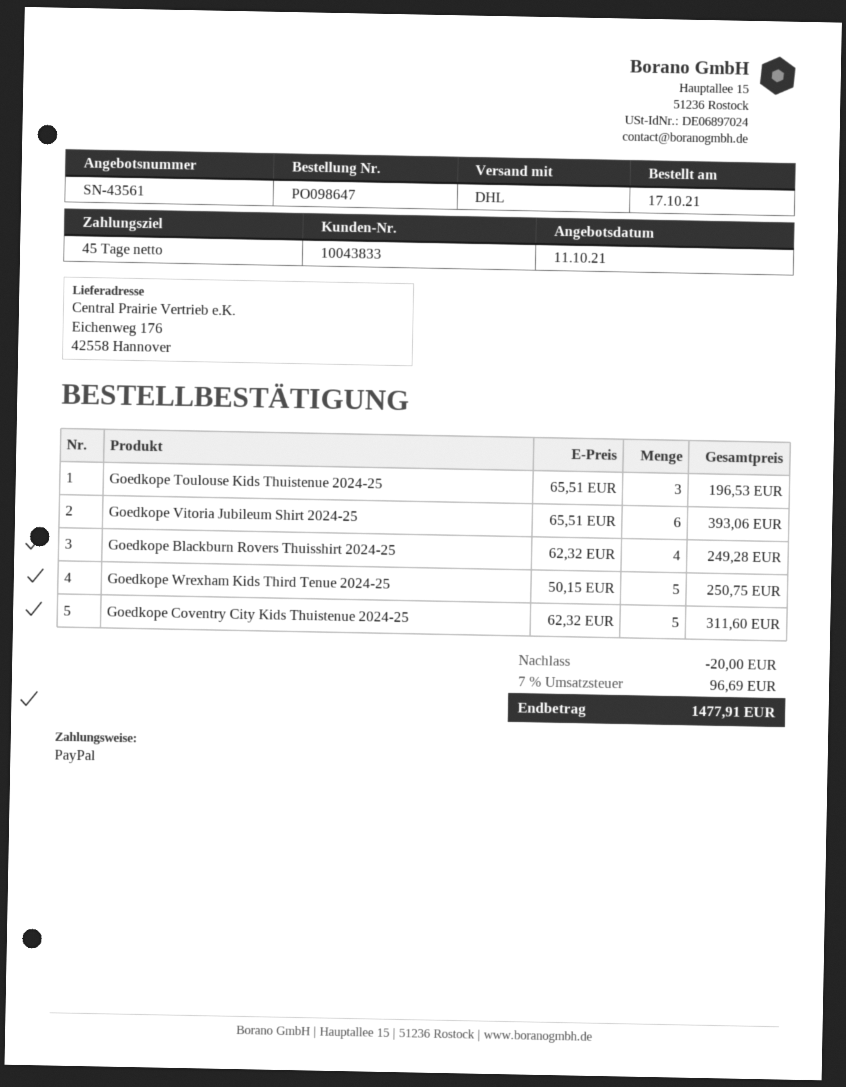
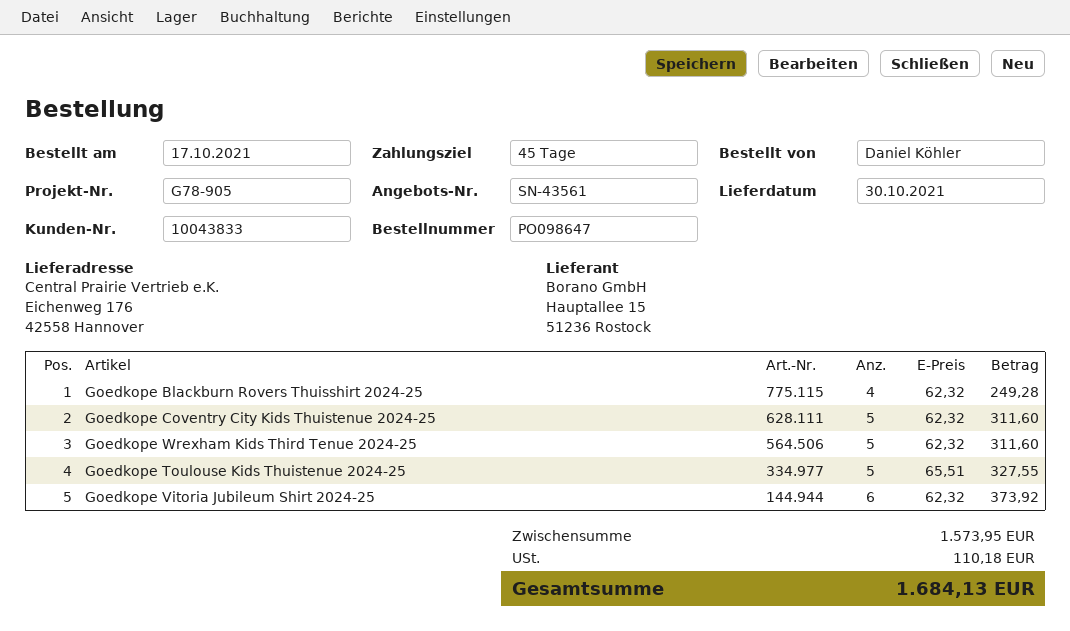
Goedkope Toulouse Kids Thuistenue 2024-25: 3 x 65.51 = 196.53 -> 5 x 65.51 = 327.55
Goedkope Vitoria Jubileum Shirt 2024-25: 6 x 65.51 = 393.06 -> 6 x 62.32 = 373.92
Goedkope Wrexham Kids Third Tenue 2024-25: 5 x 50.15 = 250.75 -> 5 x 62.32 = 311.60
discount: 20.00 -> none
tax: 96.69 -> 110.18
total: 1477.91 -> 1684.13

* What is required: All of the material must be given again exactly, though no picture may appear in the copy.

* Answer box:
Goedkope Toulouse Kids Thuistenue 2024-25: 3 x 65.51 = 196.53 -> 5 x 65.51 = 327.55
Goedkope Vitoria Jubileum Shirt 2024-25: 6 x 65.51 = 393.06 -> 6 x 62.32 = 373.92
Goedkope Wrexham Kids Third Tenue 2024-25: 5 x 50.15 = 250.75 -> 5 x 62.32 = 311.60
discount: 20.00 -> none
tax: 96.69 -> 110.18
total: 1477.91 -> 1684.13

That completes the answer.